Search PDFs with AI and Python
Or the joys and headaches of trying to process Turing-complete file formats
With neural search seeing rapid adoption, more people are looking at using it for indexing and searching through their unstructured data. I know several folks already building PDF search engines powered by AI, so I figured I’d give it a stab too. How hard could it possibly be?
The answer: very.
This will be part 1 of n posts that walk you through creating a PDF neural search engine using Python:
- In this post we’ll cover how to extract the images and text from PDFs, process them, and store them in a sane way.
- For the next post we’ll look at feeding these into CLIP, a deep learning model that “understands” text and images. After extracting our PDF’s text and images, CLIP will generate a semantically-useful index that we can search by giving it an image or text as input (and it’ll understand the input semantically, not just match keywords or pixels).
- Next we’ll look at how to search through that index using a client and Streamlit frontend.
- Finally we’ll look at some other useful tasks, like extracting metadata.
This is just a rough and ready roadmap — so stay tuned to see how things really pan out.
If you want to follow along at home (and maybe fix a few of my bugs!), check the repo:
GitHub - alexcg1/example-pdf-search: Search PDFs using Jina, Docarray and Jina Hub
This search engine will index a folder of PDF files, break them down into chunks, and then let you search using text or…
I want to build a search engine for a dataset of arbitrary PDFs. A user can type in text or upload an image, and the search engine will return similar images and text snippets, with a link to the original PDF they came from.
Looking back, “arbitrary” might be where things started to go wrong. Because arbitrary can be pretty broad when it comes to PDFs:
How hard can it be though?
If we’re just talking using a model to index text and images? Not very.
If we’re talking actually getting the data out of the PDFs and into a usable format? Ohhhh boy…
I mean the spec is only 900-something pages long:
As anyone who’s spent any time in data science knows, wrangling the data into a usable state is 90% of the job. So that’s what we’ll focus on in this post. In future posts we’ll look at how to actually search through that data.
Our tech stack
Since this task is a whole search pipeline that deals with different kinds of data, we’ll use some specialist tools to get this done:
- DocArray — a data structure for unstructured data. This will wrap our PDF files, text chunks, image chunks, and any other inputs/outputs of our search engine.
- Jina — build a processing pipeline and neural search engine for our DocArray Documents, and scale up to serve on the cloud.
- Jina Hub — so we don’t have to build every single little processing unit. Instead we can just pull them from the cloud.
We may throw in a few others tools along the way for certain processing tasks, but the ones above are the big three.
So, how could we do this?
Off the top of my head…
- Take a PDF file and use Jina Hub’s PDFSegmenter to extract the text and images into chunks.

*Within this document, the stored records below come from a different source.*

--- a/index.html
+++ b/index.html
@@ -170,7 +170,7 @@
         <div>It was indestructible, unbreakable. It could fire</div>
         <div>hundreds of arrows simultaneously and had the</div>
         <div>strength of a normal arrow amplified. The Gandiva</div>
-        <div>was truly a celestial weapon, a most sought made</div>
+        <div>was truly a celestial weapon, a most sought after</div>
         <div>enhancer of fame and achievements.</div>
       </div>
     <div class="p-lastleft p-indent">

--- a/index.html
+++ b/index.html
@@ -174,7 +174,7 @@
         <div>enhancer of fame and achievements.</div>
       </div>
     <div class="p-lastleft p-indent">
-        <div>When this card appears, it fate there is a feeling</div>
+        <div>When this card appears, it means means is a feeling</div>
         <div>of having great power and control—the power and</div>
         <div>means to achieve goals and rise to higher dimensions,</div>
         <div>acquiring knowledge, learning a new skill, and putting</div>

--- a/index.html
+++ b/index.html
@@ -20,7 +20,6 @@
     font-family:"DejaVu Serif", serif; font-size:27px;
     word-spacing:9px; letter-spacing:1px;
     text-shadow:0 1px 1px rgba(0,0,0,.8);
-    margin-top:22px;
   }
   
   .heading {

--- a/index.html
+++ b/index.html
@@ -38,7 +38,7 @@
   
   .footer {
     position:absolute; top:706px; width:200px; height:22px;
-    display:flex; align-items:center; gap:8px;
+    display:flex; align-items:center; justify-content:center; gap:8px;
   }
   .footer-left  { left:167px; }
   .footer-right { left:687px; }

- Screenshot every page of the PDF with ImageMagick and OCR it.
- Convert the PDF to HTML using something like Pandoc , extracting images to a directory and then converting the HTML to text using Pandoc again. Or something like this with similar tools.
I went with the first option since I didn’t want to shave too many yaks.
Getting our PDF
First, we need a sample file. Let’s just print-to-PDF an entry from Wikipedia, in this case the “Rabbit” article:
You can find the resulting PDF here.
A footgun is a thing that will shoot you in the foot. Rest assured you will find many of them when you attempt to work with PDFs. These ones just involve generating a PDF to work with!
- Firefox and Chrome create PDFs that are slightly different. In my experience Firefox tried to be fancy about glyphs, turning
scientiﬁc. I’ve got enough potential PDF headaches to last a lifetime, so to be safe I used the Chrome version. YMMV.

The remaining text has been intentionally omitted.